Die Stadtsysteme der verschiedenen Staaten Europas und der Welt unterscheiden sich bekanntermaßen. Sich mit ihnen eingehenden zu beschäftigen, sich genauer an zu schauen, wie „es woanders funktioniert“, ist von gewisser Anziehungskraft. Was ist anders, was ist gleich? Innerhalb Europas lassen sich schon zig Verschiedenheiten feststellen, die entweder historisch gewachsen oder auch zum Teil politisch gewollt waren und sind. Aus deutscher Sicht hat Frankreich schon seit je her ein besonderes Interesse erweckt. Die nicht immer einfache Nachbarschaft der beiden Länder trägt dazu bei.

Bis in die frühen siebziger Jahre beschrieb das auf J.-F. GRAVIERs fußende Schlagwort „Paris und die französische Wüste“ relativ gut den Alltag und den Zustand von französischen Städten der Provinz. Doch allmählich sollte sich der zentralistische Einfluss der übermächtigen Kapitale Paris schmälern. An den von François MITTERAND eingeleiteten Reformen zur Dezentralisierung der Republik war schon Charles DE GAULLE politisch gescheitert. Dieser nicht allzu leichte Prozess gab auch den Städten die Chance aus ihrer Lethargie zu erwachen. So erlebten die Städte der Provinz (métropoles de province) eine neuerliche Renaissance. Wer einstmals von außen auf Frankreich schaute und dessen Städte dachte, dem viel nicht viel ein, außer natürlich Paris (nach wie vor die Touristendestination Nummer 1, für ein ganzes Land imagebildend) und einige Städte des mediterranen Südens. Doch mittlerweile hat sich einiges geändert.
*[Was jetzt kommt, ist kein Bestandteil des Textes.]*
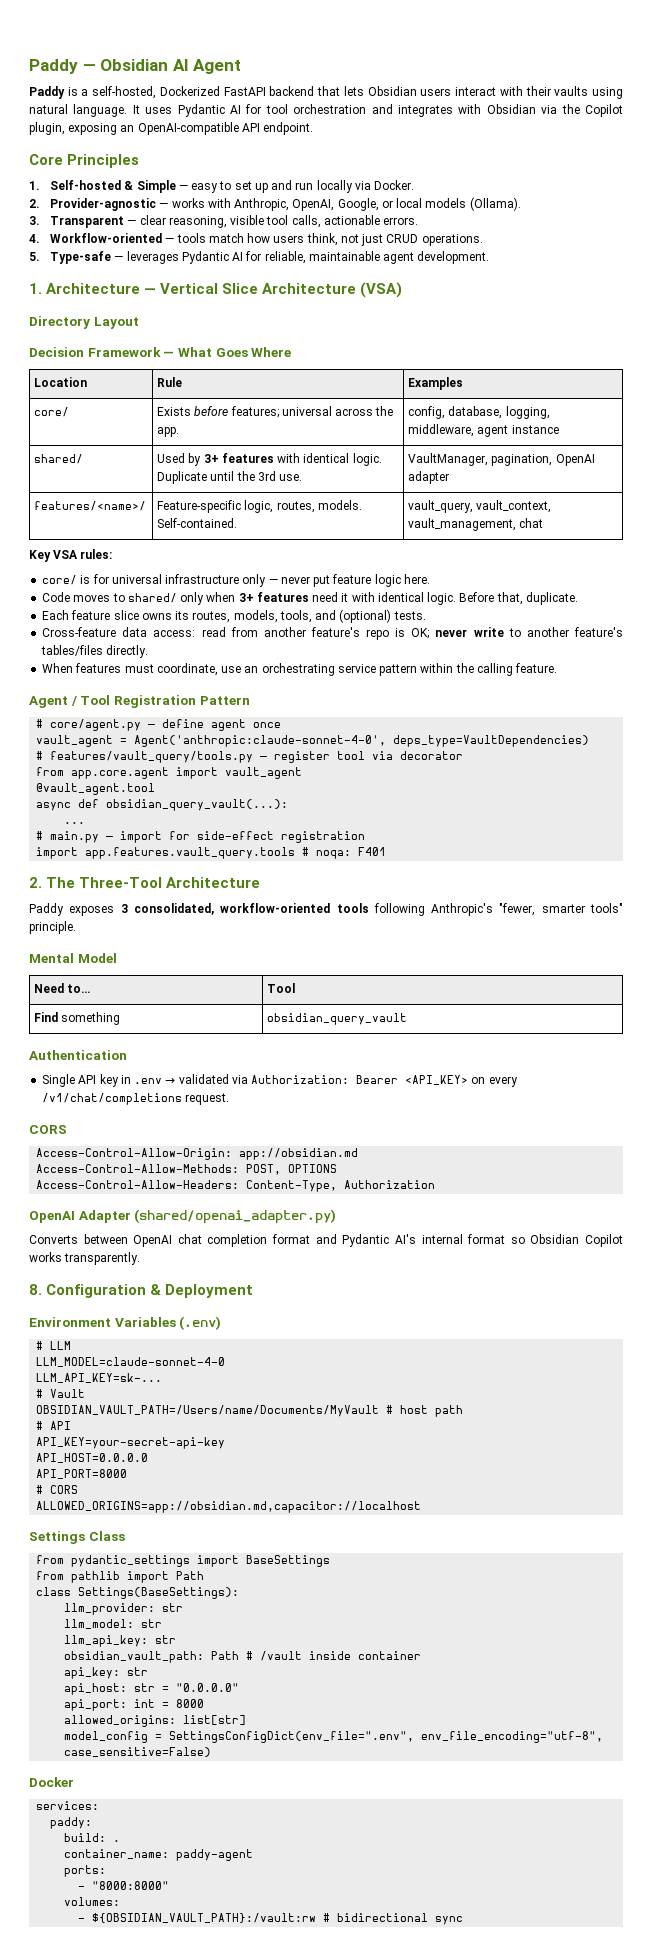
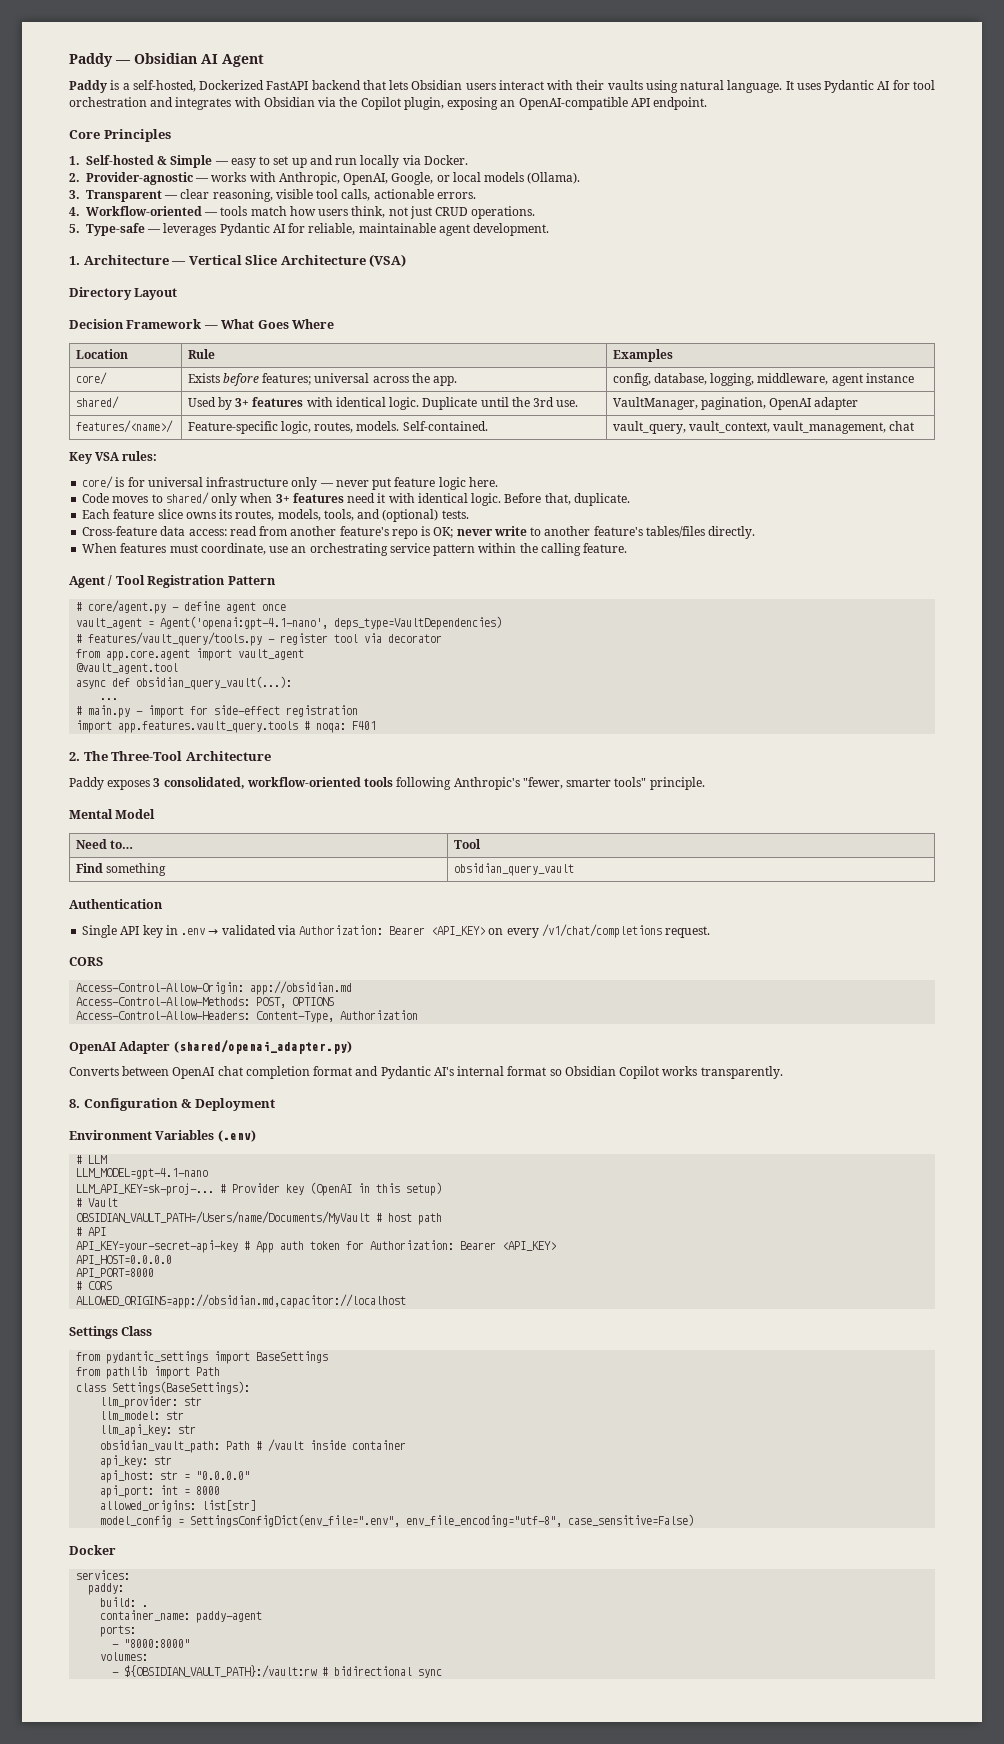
- vault_agent = Agent('anthropic:claude-sonnet-4-0', deps_type=VaultDependencies)
+ vault_agent = Agent('openai:gpt-4.1-nano', deps_type=VaultDependencies)
- LLM_MODEL=claude-sonnet-4-0
- LLM_API_KEY=sk-...
+ LLM_MODEL=gpt-4.1-nano
+ LLM_API_KEY=sk-proj-... # Provider key (OpenAI in this setup)
- API_KEY=your-secret-api-key
+ API_KEY=your-secret-api-key # App auth token for Authorization: Bearer <API_KEY>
In der vorliegenden Arbeit sollen die Grundzüge und Eigenarten des französischen Stadtsystems näher beleuchtet werden. Beginnend mit einer historischen Einführung zu den Entwicklungen des Stadtsystems und den Reformen zur Dezentralisierung, werden anschließend, anhand eines Städterankings der Zeitschrift Le Point von 2005 die Images der größten Städte Frankreichs näher betrachtet. Abschließend wird das Augenmerk auf drei große Städte (Marseille, Nantes und Toulouse) gerichtet und deren neuerliche Entwicklung eingehender analysiert. Auf die bekanntermaßen besondere Rolle der Hauptstadt und deren Agglomeration wird nur bei Bedarf bedingt eingegangen.

Inwiefern sich die oftmals sinnbildlich erwähnte exception française, die nahezu schon obligatorische Ausnahme von allem und jedem, auch in bezug auf Stadtimages gilt, soll in der nachfolgenden Abhandlung untersucht werden. Paris erstickte über Jahrzehnte jegliche Ideen und Initiativen in den Provinzstädten. Alle Wege führten in die Hauptstadt und die wenigsten führten zurück. Welchen Stellenwert nehmen in diesem Kontext heutzutage die métroploes de province ein?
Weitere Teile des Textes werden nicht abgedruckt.